7 July– Alexander Cockburn points out the shortcomings of the late Tim Russert; Jon Wiener derides efforts to depict the University of California at Irvine as a hotbed of anti-semitism.

14 July– In “The Subprime Swindle” Kai Wright shows that many of those now facing foreclosure because of exotic mortgages are African-American, and argues that those mortgages have had the effect of siphoning away a tremendous share of the accumulated wealth of black America.  Stuart Klawans recommends the film Full Battle Rattle, a documentary about a military training exercise in California meant to simulate conditions in Iraq.   

21/28 July– Naomi Klein labels the current state of our political economy “disaster capitalism” and identifies its main instrument of persuasion as extortion.  The rise of private firefighting firms enables the rich to threaten to shut down public fire departments that serve the rest of us; the deal the big oil companies have made in Iraq, apparently giving them right of first refusal on future drilling, puts them in a position to threaten to shut down oil supplies; genetic modification gives seed producers the power to starve the world.  Klein doesn’t have much faith in the power of market mechanisms to rein in the rich, but then why should she.  
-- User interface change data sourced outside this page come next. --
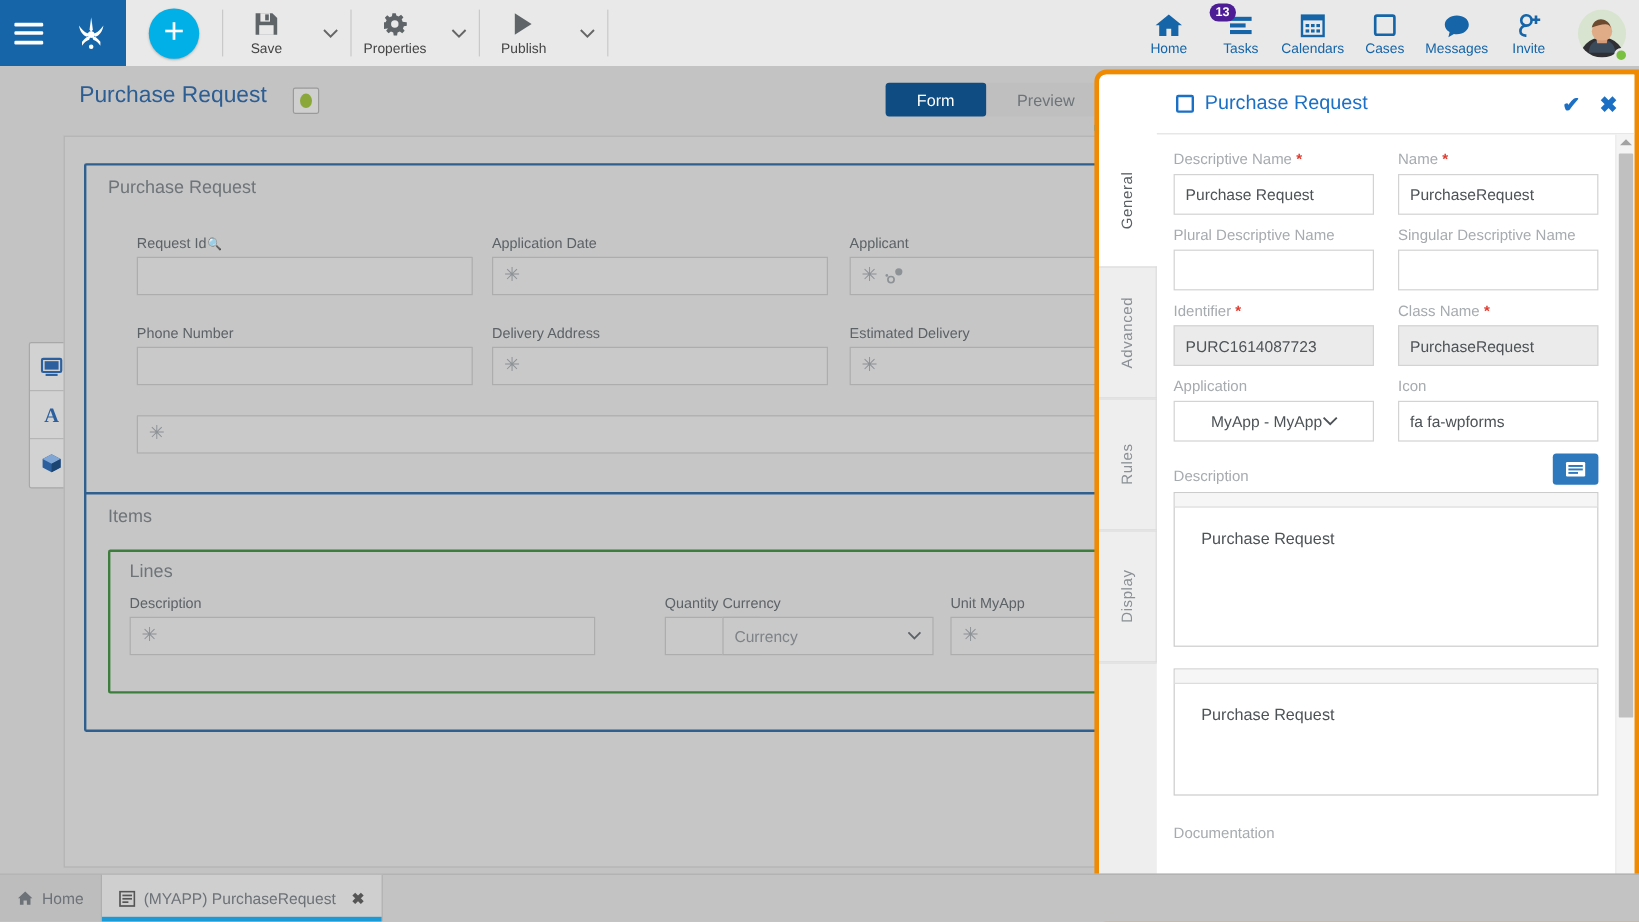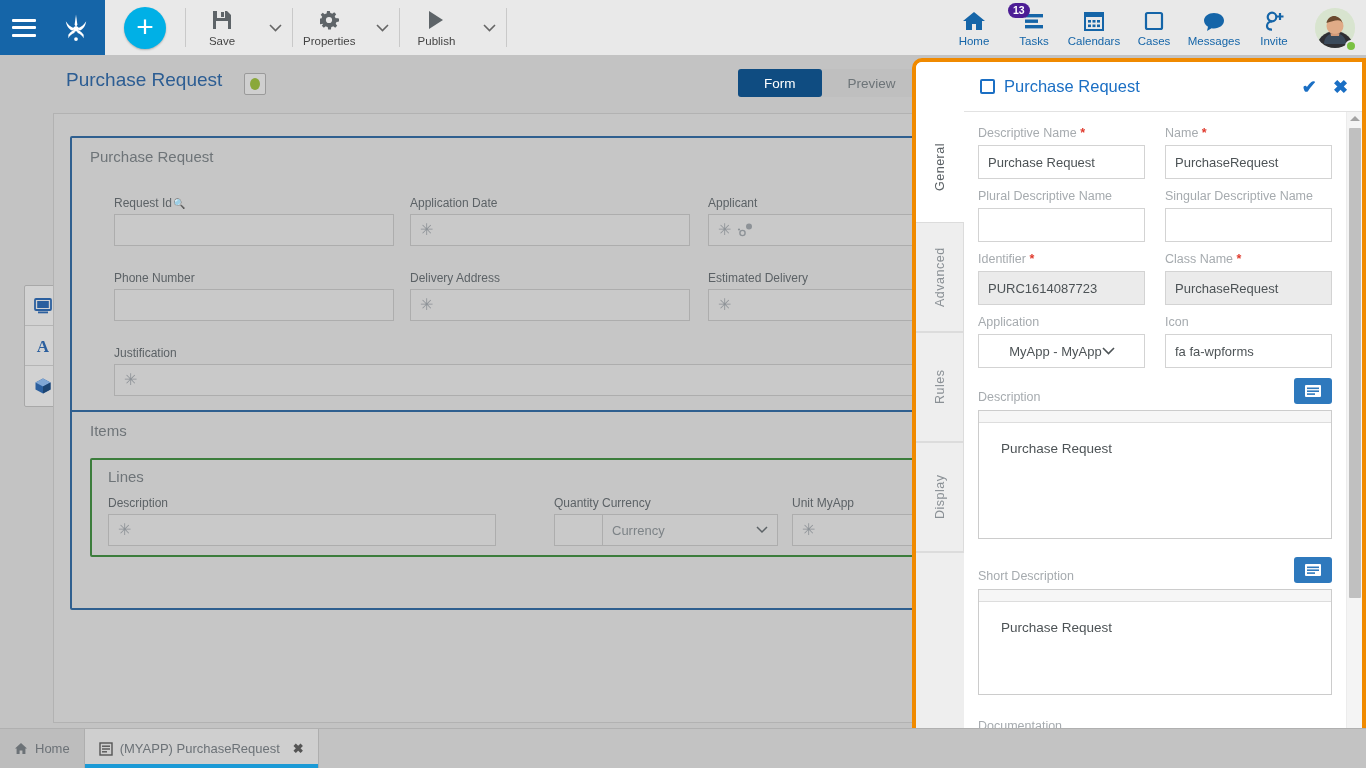--- a/index.html
+++ b/index.html
@@ -438,7 +438,6 @@
     </div>
 
     <div class="fld" style="left:42px; top:208px; width:876px;">
-      <div class="fld-label">Justification</div>
       <div class="fld-input">
           <span class="ast">✳</span>
         </div>

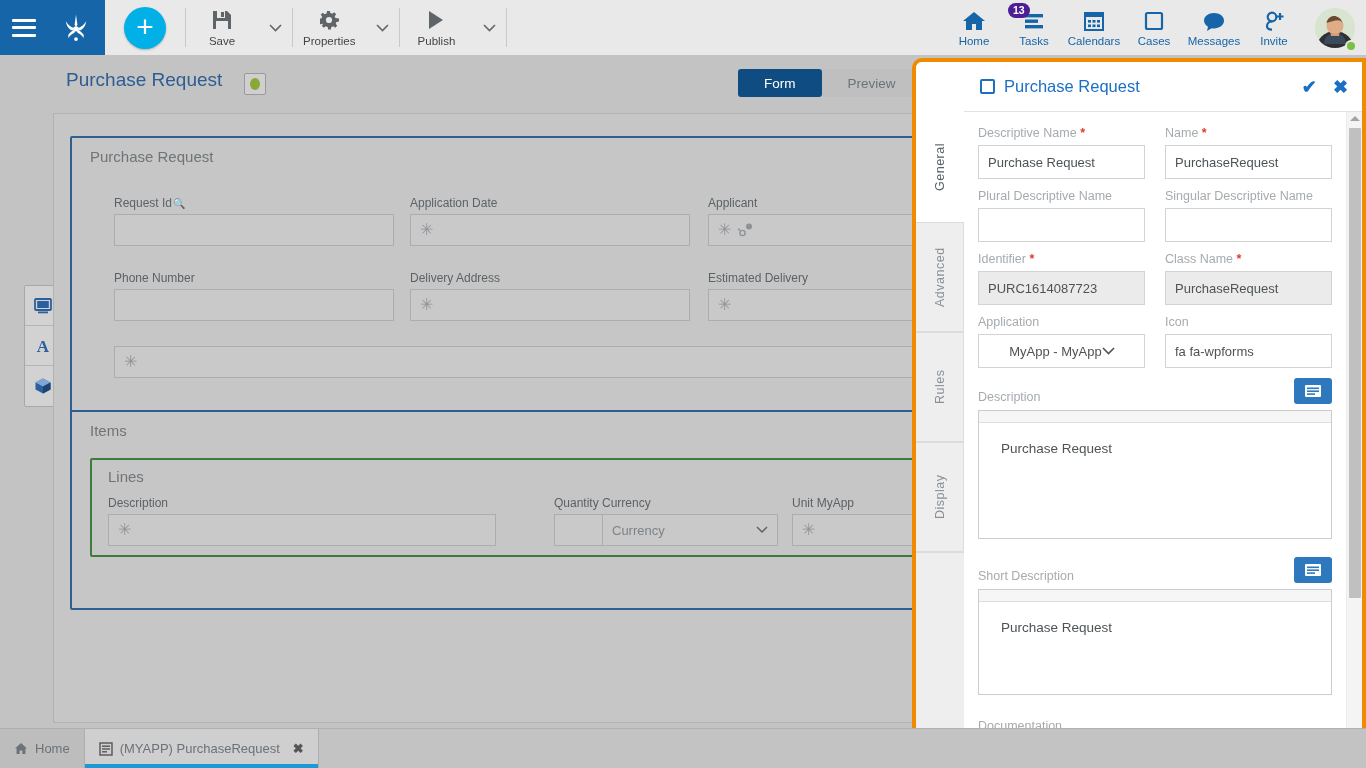--- a/index.html
+++ b/index.html
@@ -447,7 +447,7 @@
   <div class="panel-box" style="left:16px; top:296px; width:862px; height:200px;">
     <div class="panel-legend">Items</div>
 
-    <div class="panel-box green" style="left:18px; top:46px; width:840px; height:99px;">
+    <div class="panel-box green" style="left:18px; top:46px; width:840px; height:120px;">
       <div class="panel-legend" style="padding-left:16px; padding-top:8px;">Lines</div>
 
       <div class="fld" style="left:16px; top:36px; width:388px;">

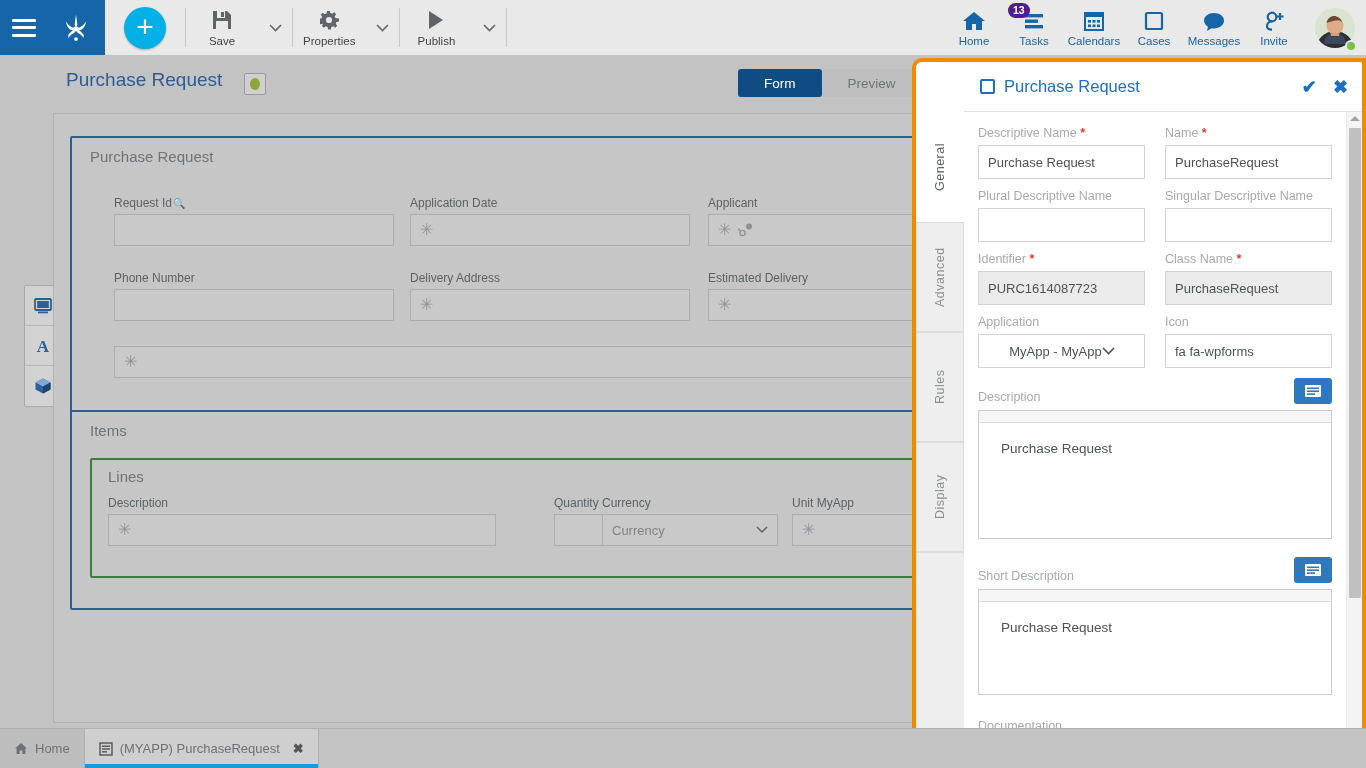--- a/index.html
+++ b/index.html
@@ -572,17 +572,6 @@
           </div>
 
           <div style="margin-top:18px;">
-            <div class="rt-header">
-              <span class="plabel" style="margin:0">Short Description</span>
-              <span class="rt-btn">
-                <svg width="18" height="14" viewBox="0 0 18 14">
-                  <rect x="1" y="1" width="16" height="12" rx="1" fill="#fff"></rect>
-                  <rect x="3" y="3.5" width="12" height="1.6" fill="#2e79bd"></rect>
-                  <rect x="3" y="6.4" width="12" height="1.6" fill="#2e79bd"></rect>
-                  <rect x="3" y="9.3" width="8" height="1.6" fill="#2e79bd"></rect>
-                </svg>
-              </span>
-            </div>
             <div class="rt-area">
               <div class="rt-toolbar"></div>
               <div class="rt-content short">Purchase Request</div>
In the same issue, U Penn classicist Emily Wilson reviews John Tipton’s translation of Sophocles’ Ajax.  The play puts her in mind of war’s psychological effects.  “[B]y denying the opposition any humanity, and therefore making them killable, we risk making ourselves something less than human.”  When Ajax responds to a slight by setting out to kill his fellow Greek warriors at Troy, the gods delude him into mistaking a herd of sheep for his companions.  He slaughters them with great efficiency.  Classicists used to call this slaughter “the Ovicide” (from the Latin ovis, meaning “sheep.”)  The Ovicide (Wilson doesn’t mention the term, and it is extremely old-fashioned, but I’m rather fond of it)  occurs before the play, which focuses on Ajax’ attempt to come to terms with the fact that he has made a fool of himself.  In Ajax’ torment, Wilson sees a symbol of every warrior whose training and formation have stripped him of the ability to distinguish between human and not-human.